For a long time, I wined about being ignored in not getting heard on the economic collapse, which of course, I am, but here were people with Nobel Prizes and PhDs and track records of making millions also being dissed and pissed.

Setting the stage was Joe Stiglitz, who won a Nobel Prize for his work, and who left the World Bank with disgust over what they do. Stiglitz should be in Obama’s cabinet. Instead, he is one of its critics.

The presentations started off with Simon Johnson, the former chief economist at the IMF, talking about the DOOM CYCLE—how we are just going around in cycles without really addressing the systemic nature of the crisis. He writes in the NY Times and on BaselineScenario.com, which you should read every day. He calls the cycle “unsustainable and crazy” and says that “the destructive power of the down-cycle will overwhelm the restorative ability of government like it did in 1929-31.”

Translation: Here we go again.

And then, there was the super-articulate Raj Date who says we have to get rid of Frannie Mae and Freddy Mac before they get rid of our housing market. His analysis was detailed and textured. His conclusion simple: “they must be eliminated.” What is the Obama Administration doing about this? Nada.

It got better when the only woman on the panel, Harvard’s Elizabeth Warren mesmerized the room. She has become a TV fixture because of how charming, honest and forthright she has been in defending consumers from the rip-offs that we are all menaced by. She is the chairperson of the House oversight committee on TARP and a leading advocate of an independent consumer protection agency. She is now watching as Senator Dodd and some of his GOP cronies try to bury it in the Federal Reserve Bank, a move that many of the conference criticized in light of the Fed’s history of doing so little to protect the rights of consumers.

After all the speakers presented their arguments, there were comments by George Soros, who also criticized the economics profession for missing the crisis, and businessman Jim Chanos who finally brought the discussion around to the presence of massive fraud and criminality in our financial markets. I spoke to that issue, which I have just written a book on and made a film about when I got a chance to ask a question.

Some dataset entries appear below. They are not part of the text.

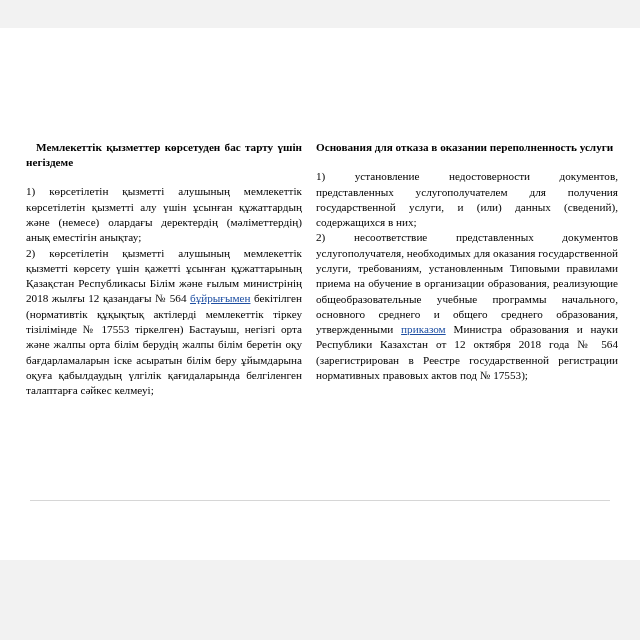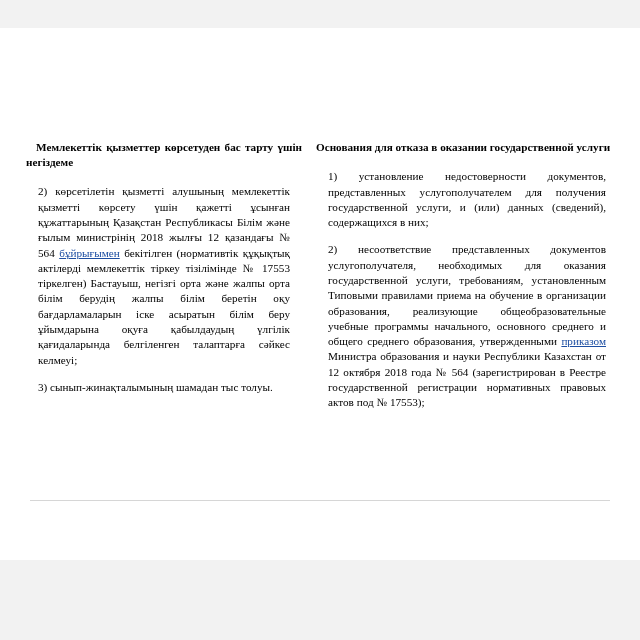--- a/index.html
+++ b/index.html
@@ -81,21 +81,21 @@
     line-height: 15.2px;
     margin: 0 0 14px 0;
     text-align: justify;
   }
   .heading-left {
     text-indent: 10px;
   }
   p.para {
     font-size: 11.2px;
     line-height: 15.3px;
-    margin: 12px;
+    margin: 0;
     text-align: justify;
     text-justify: inter-word;
   }
   .link {
     color: #1d4ea2;
   }
 </style>
 </head>
 <body>
 
@@ -104,28 +104,28 @@
   <div class="bar-top"></div>
   <div class="bar-bottom"></div>
 
   <div class="content">
 
     <div class="columns">
 
       <div class="col col-left">
         <div class="heading heading-left">Мемлекеттік қызметтер көрсетуден бас тарту үшін негіздеме</div>
 
+        <p class="para"><span>1) көрсетілетін қызметті алушының мемлекеттік көрсетілетін қызметті алу үшін ұсынған құжаттардың және (немесе) олардағы деректердің (мәліметтердің) анық еместігін анықтау;</span></p>
 
         <p class="para"><span>2) көрсетілетін қызметті алушының мемлекеттік қызметті көрсету үшін қажетті ұсынған құжаттарының Қазақстан Республикасы Білім және ғылым министрінің 2018 жылғы 12 қазандағы № 564 </span><a class="link" href="#">бұйрығымен</a><span> бекітілген (нормативтік құқықтық актілерді мемлекеттік тіркеу тізілімінде № 17553 тіркелген) Бастауыш, негізгі орта және жалпы орта білім берудің жалпы білім беретін оқу бағдарламаларын іске асыратын білім беру ұйымдарына оқуға қабылдаудың үлгілік қағидаларында белгіленген талаптарға сәйкес келмеуі;</span></p>
 
-        <p class="para"><span>3) сынып-жинақталымының шамадан тыс толуы.</span></p>
       </div>
 
       <div class="col col-right">
-        <div class="heading">Основания для отказа в оказании государственной услуги</div>
+        <div class="heading">Основания для отказа в оказании переполненность услуги</div>
 
         <p class="para"><span>1) установление недостоверности документов, представленных услугополучателем для получения государственной услуги, и (или) данных (сведений), содержащихся в них;</span></p>
 
         <p class="para"><span>2) несоответствие представленных документов услугополучателя, необходимых для оказания государственной услуги, требованиям, установленным Типовыми правилами приема на обучение в организации образования, реализующие общеобразовательные учебные программы начального, основного среднего и общего среднего образования, утвержденными </span><a class="link" href="#">приказом</a><span> Министра образования и науки Республики Казахстан от 12 октября 2018 года № 564 (зарегистрирован в Реестре государственной регистрации нормативных правовых актов под № 17553);</span></p>
 
       </div>
 
     </div>
 
     <div class="divider"></div>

All too quietly, Wall Street firms are being sued for their many transgressions. A study by Gary Null found that over $430 billion has been paid to victimized parties by Wall Street firms in over 1500 cases.

Some examples:

* Bank of America has spent $14.9 billion to settle 15 cases alleging various charges such as securities violations and mismanagement;

* Citigroup has spent over $13.9 billion to settle 12 cases alleging various charges including abusive lending practices and involvement in fraudulent activities;

* Merrill Lynch has spent $12.2 billion to settle cases involving various allegations including negligence and mismanagement of funds;

* Morgan Stanley has spent over $5 billion to settle 11 cases involving various allegations including failure to disclose material information to customers;

* Wachovia has spent over $9.5 billion to resolve allegations including misleading investors and conflicts of interest;

* UBS has spent $19.5 billion to settle 6 cases with various charges including misleading investors.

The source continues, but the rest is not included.